Baseball BeatMay 18, 2010
The Most Under Appreciated Batted Ball Type
By Rich Lederer

Call them pop-ups, pop flies, or infield flies. While these batted balls are one and the same, they are not outfield fly balls despite getting lumped together by many baseball sites and analysts. Like Rodney Dangerfield, they get no respect.

Infield fly balls are converted into outs about 99% of the time. In other words, only 1% of all pop-ups become hits. By comparison, roughly 75% of all line drives, 25% of ground balls, and 20% of fly balls result in hits (including home runs). Line drives also have the highest run value, followed by fly balls and ground balls.

If pop-ups are routinely turned into outs with no advancement by base runners, then they should be treated more like strikeouts for the purpose of performance analysis than anything else. Unlike line drives, fly balls and ground balls, pop-ups and strikeouts have no (or negative) run value.

When it comes to breaking out batted balls, I favor Baseball Prospectus over Fangraphs.
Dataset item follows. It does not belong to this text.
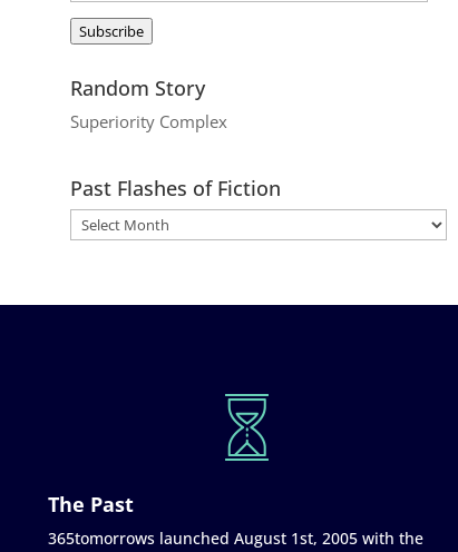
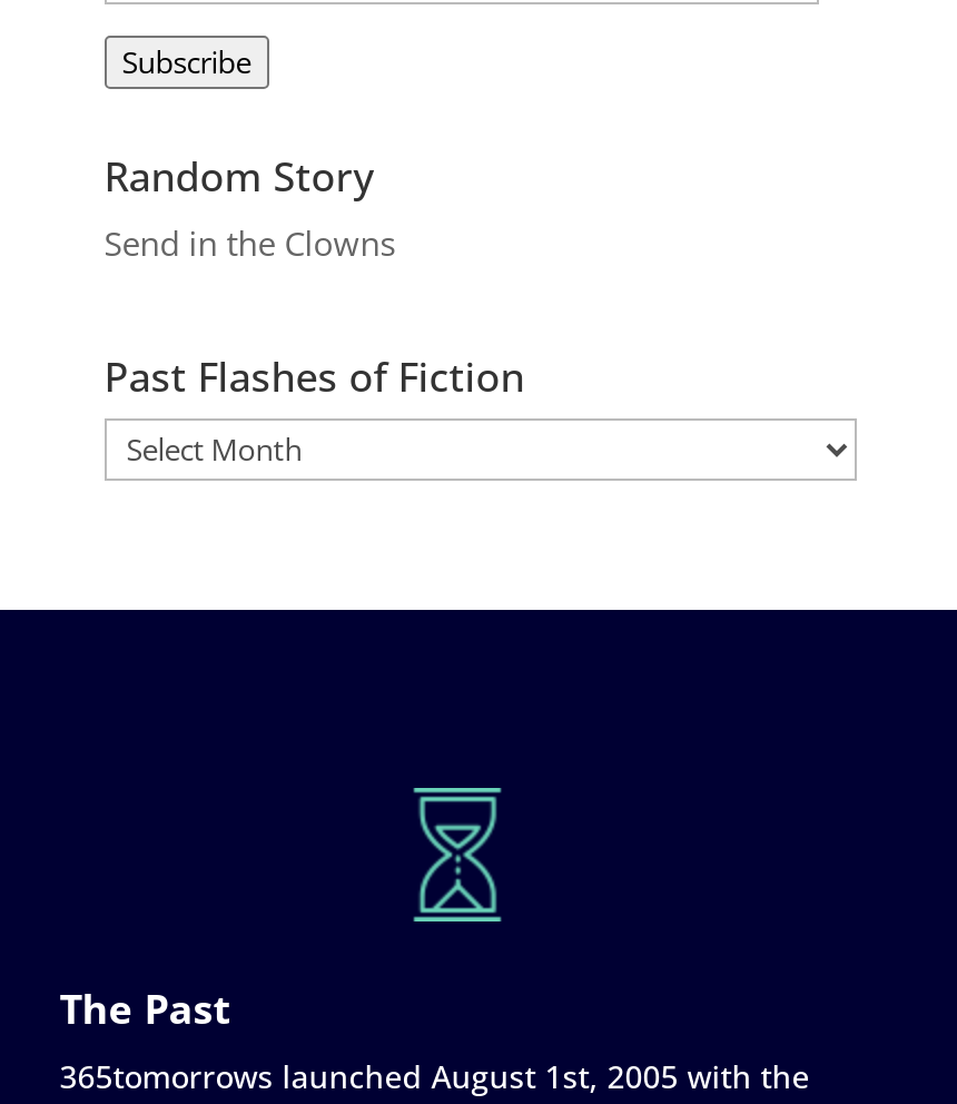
[70,110,227,132] Superiority Complex -> [104,220,396,264] Send in the Clowns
My preference is not due to the source (BP uses Gameday/MLB Advanced Media and FG uses Baseball Info Solutions) but rather that the former categorizes pop-ups as a separate batted ball event (POP) whereas the latter includes infield fly balls (IFFB) as a subset of fly balls (FB). (You can read Colin Wyers' article, David Appelman's rebuttal, and a thorough discussion at The Book if you are interested in how this data is collected.)

Using BP's custom statistic reports, let's take a look at the four different batted ball types as a percentage of all batted balls for 2009 and 2010.
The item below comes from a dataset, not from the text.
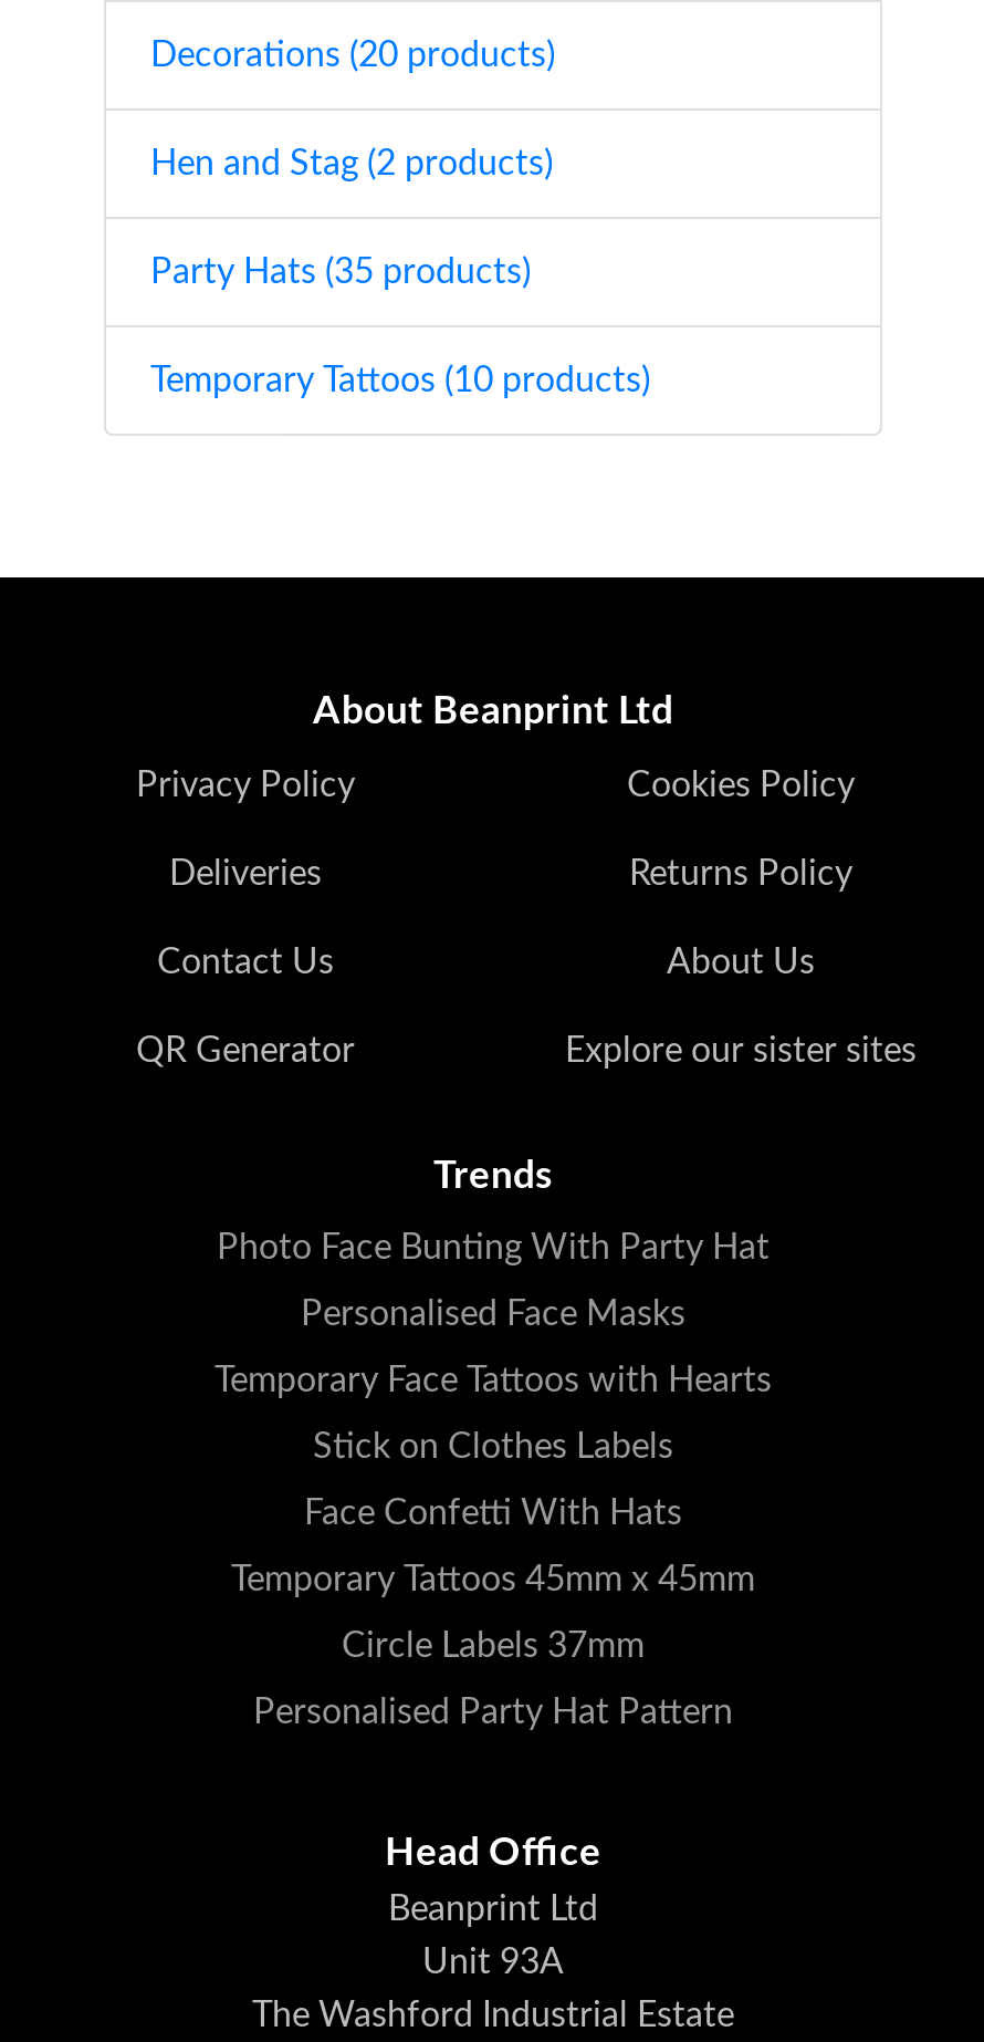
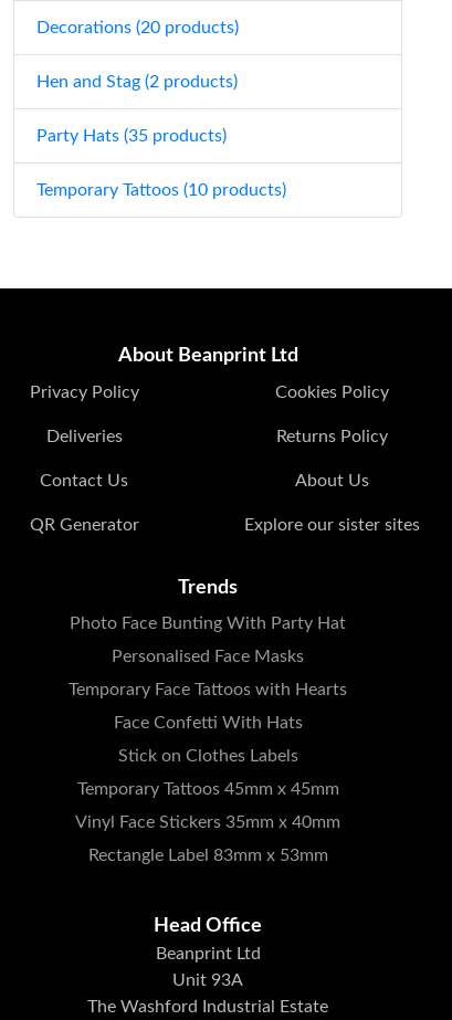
moved [313,1429,673,1465] -> [118,747,298,765]: Stick on Clothes Labels
moved [304,1496,682,1531] -> [113,714,302,732]: Face Confetti With Hats
[342,1628,645,1664] Circle Labels 37mm -> [75,813,340,831] Vinyl Face Stickers 35mm x 40mm
[253,1695,733,1730] Personalised Party Hat Pattern -> [88,847,328,864] Rectangle Label 83mm x 53mm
Screen%20shot%202010-05-18%20at%206.30.17%20AM.png

As shown, pop-ups account for approximately 7%-8% of all batted balls. While this rate is a fraction of the other batted ball events, it is worth knowing because pop flies are almost always converted into outs.

Batted balls represent about 72% of all plate appearances with walks (9%), hit by pitches (1%), and strikeouts (18%) accounting for the balance.

Screen%20shot%202010-05-18%20at%209.35.05%20AM.png

While there is a lot of interesting information in the table above, I would like to focus on POP and SO rates as it seems to me that these "automatic outs" could be combined when analyzing pitchers (and hitters, for that matter). Importantly, inducing infield flies appears to be a repeatable skill, much like strikeouts and ground balls, although perhaps not to the same extent.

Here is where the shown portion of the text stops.